Payments totalling R118 million to the current members and pensioners of another fund affected by surplus-stripping, the Mitchell Cotts Pension Fund, are virtually complete.

In a media release this week, Dube Tshidi, chief executive of the Financial Services Board (FSB) and Registrar of Pension Funds, says surplus apportionment schemes have been approved for the following funds: Lucus SA Pension Fund (in liquidation), Prestolite Pension Fund (in liquidation), Picbel Groep-voorsorgfonds (in liquidation), Sable Industries Pension Fund (under curatorship), Datakor Group Pension Fund, Datakor Group Retirement Fund (under curatorship) and Cortech Pension Fund (under curatorship).

Tshidi says some significant milestones have been reached in the ongoing saga of those retirement funds that had their surplus assets misappropriated in the 1990s through the so-called “Ghavalas option” (named after Peter Ghavalas, the architect of the surplus-stripping scheme and now a convicted fraudster).
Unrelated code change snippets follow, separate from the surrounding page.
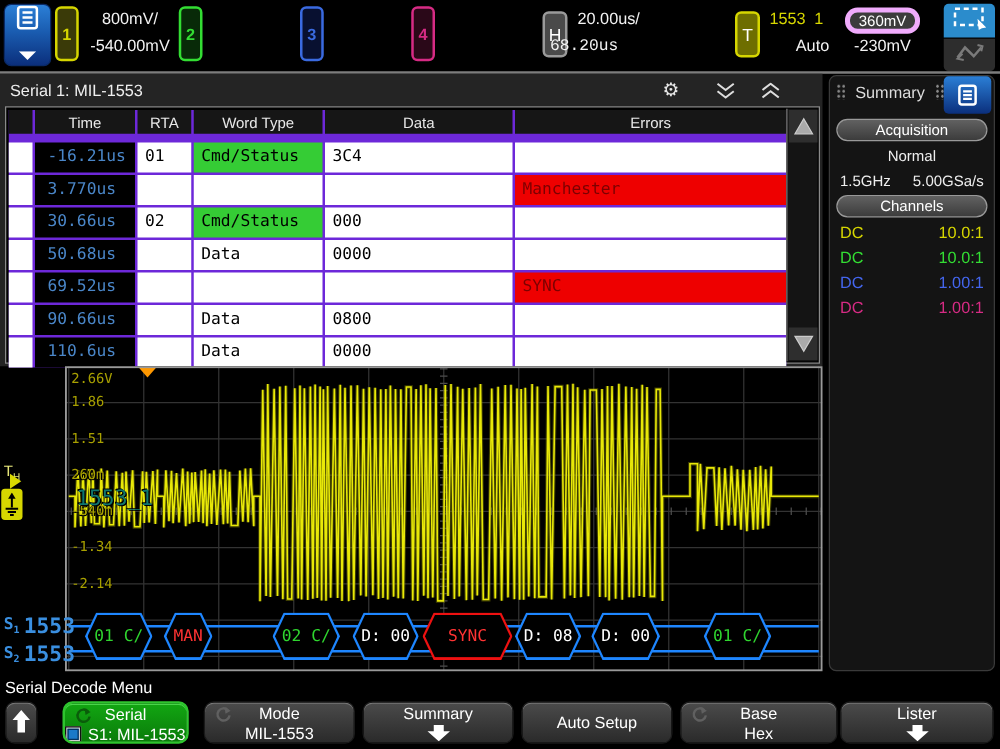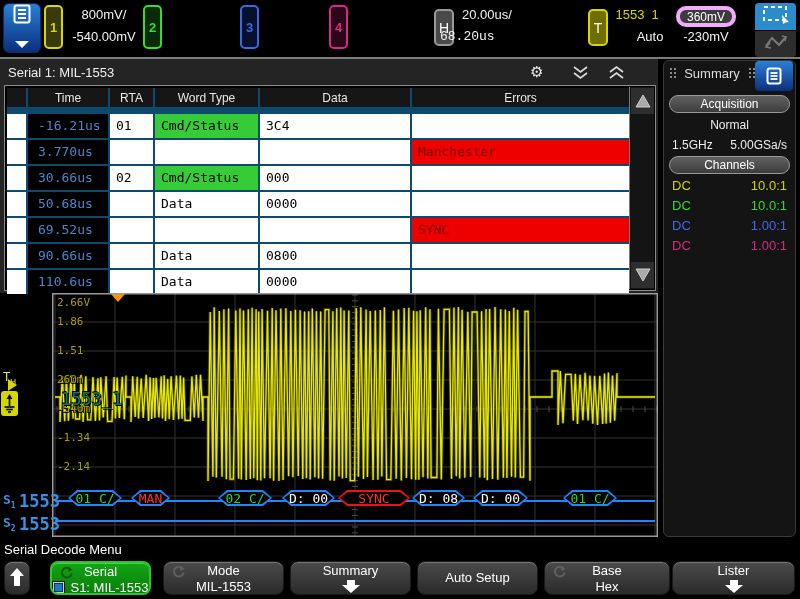--- a/index.html
+++ b/index.html
@@ -34,7 +34,7 @@
   .licon { color:#e8e8e8; }
   .tablewrap { left:4px; top:26px; width:652px; height:206px; background:#000; border:1px solid #8a8a8a; }
   .ltable { position:absolute; left:2px; top:2px; display:grid;
-    grid-template-columns:19px 80px 43px 103px 150px 217px; grid-auto-rows:24px; gap:2px; background:#0c4a6e;
+    grid-template-columns:19px 80px 43px 103px 150px 217px; grid-auto-rows:24px; gap:2px; background:#6d28d9;
     font-family:"DejaVu Sans Mono", monospace; font-size:13px; }
   .ltable .hc { background:#161616; color:#e8e8e8; font-family:"Liberation Sans",sans-serif; font-size:12px;
     display:flex; align-items:center; justify-content:center; height:19px; }

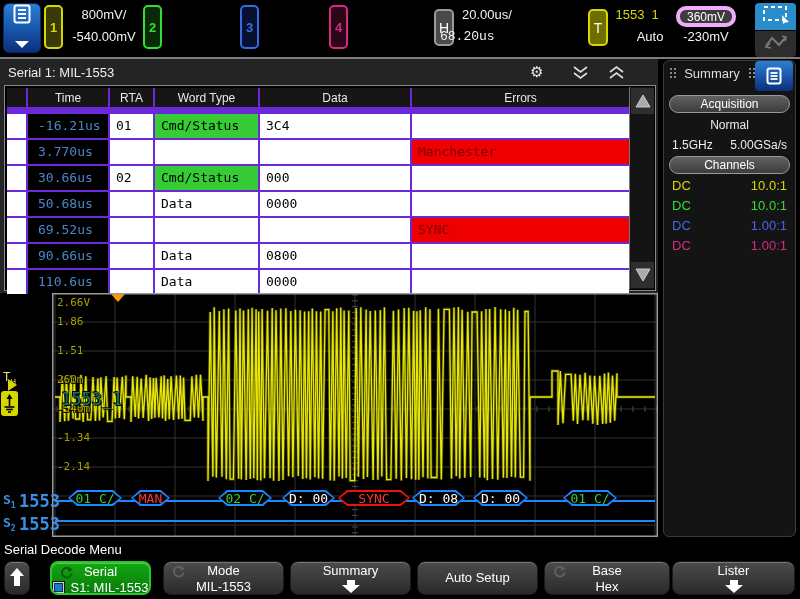--- a/index.html
+++ b/index.html
@@ -69,7 +69,7 @@
     text-shadow:1px 1px 0 #000, -1px 1px 0 #000; }
   .chlab { position:absolute; left:9px; top:96px; color:#0f766e; font-size:17px; font-family:"DejaVu Sans Mono",monospace;
     z-index:4; text-shadow:1px 1px 0 #000,-1px -1px 0 #000; }
-  .bub { position:absolute; top:197px; height:16px; z-index:5; background:#1e86ff;
+  .bub { position:absolute; top:197px; height:38px; z-index:5; background:#1e86ff;
     clip-path:polygon(9px 0, calc(100% - 9px) 0, 100% 50%, calc(100% - 9px) 100%, 9px 100%, 0 50%); }
   .bub.rb { background:#ee1111; }
   .bub .in { position:absolute; inset:2px; background:#000;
These milestones include the review and setting aside by the South Gauteng High Court on June 20 of the certificates issued under section 14 of the Pension Funds Act relating to the Datakor Group Pension Fund, Datakor Group Retirement Fund and Cortech Pension Fund.

(Section 14 certificates, which are issued by the FSB in terms of the Pension Funds Act, are required to ensure that fund members are protected when they and their savings are transferred from one retirement fund to another.)

In August 2009, the registrar and the FSB applied to the High Court to have the contentious certificates set aside after Ghavalas pleaded guilty in February 2009 to various charges, including committing fraud against the registrar’s office.

* In September last year, the High Court accepted that, in at least three of the seven cases, employers, assisted by other parties, stripped retirement fund surpluses by fraudulently deceiving the FSB.

The FSB had applied to the High Court to set aside the approvals it gave for fund transfers that allowed a number of employers to strip surpluses from retirement funds.

The High Court postponed hearing opposition to the applications by Johannesburg businessman Simon Nash and Aubrey Wynne-Jones, chief executive of Wynne-Jones & Company Employee Consultants, both of whom face criminal charges for their role in the surplus-stripping schemes.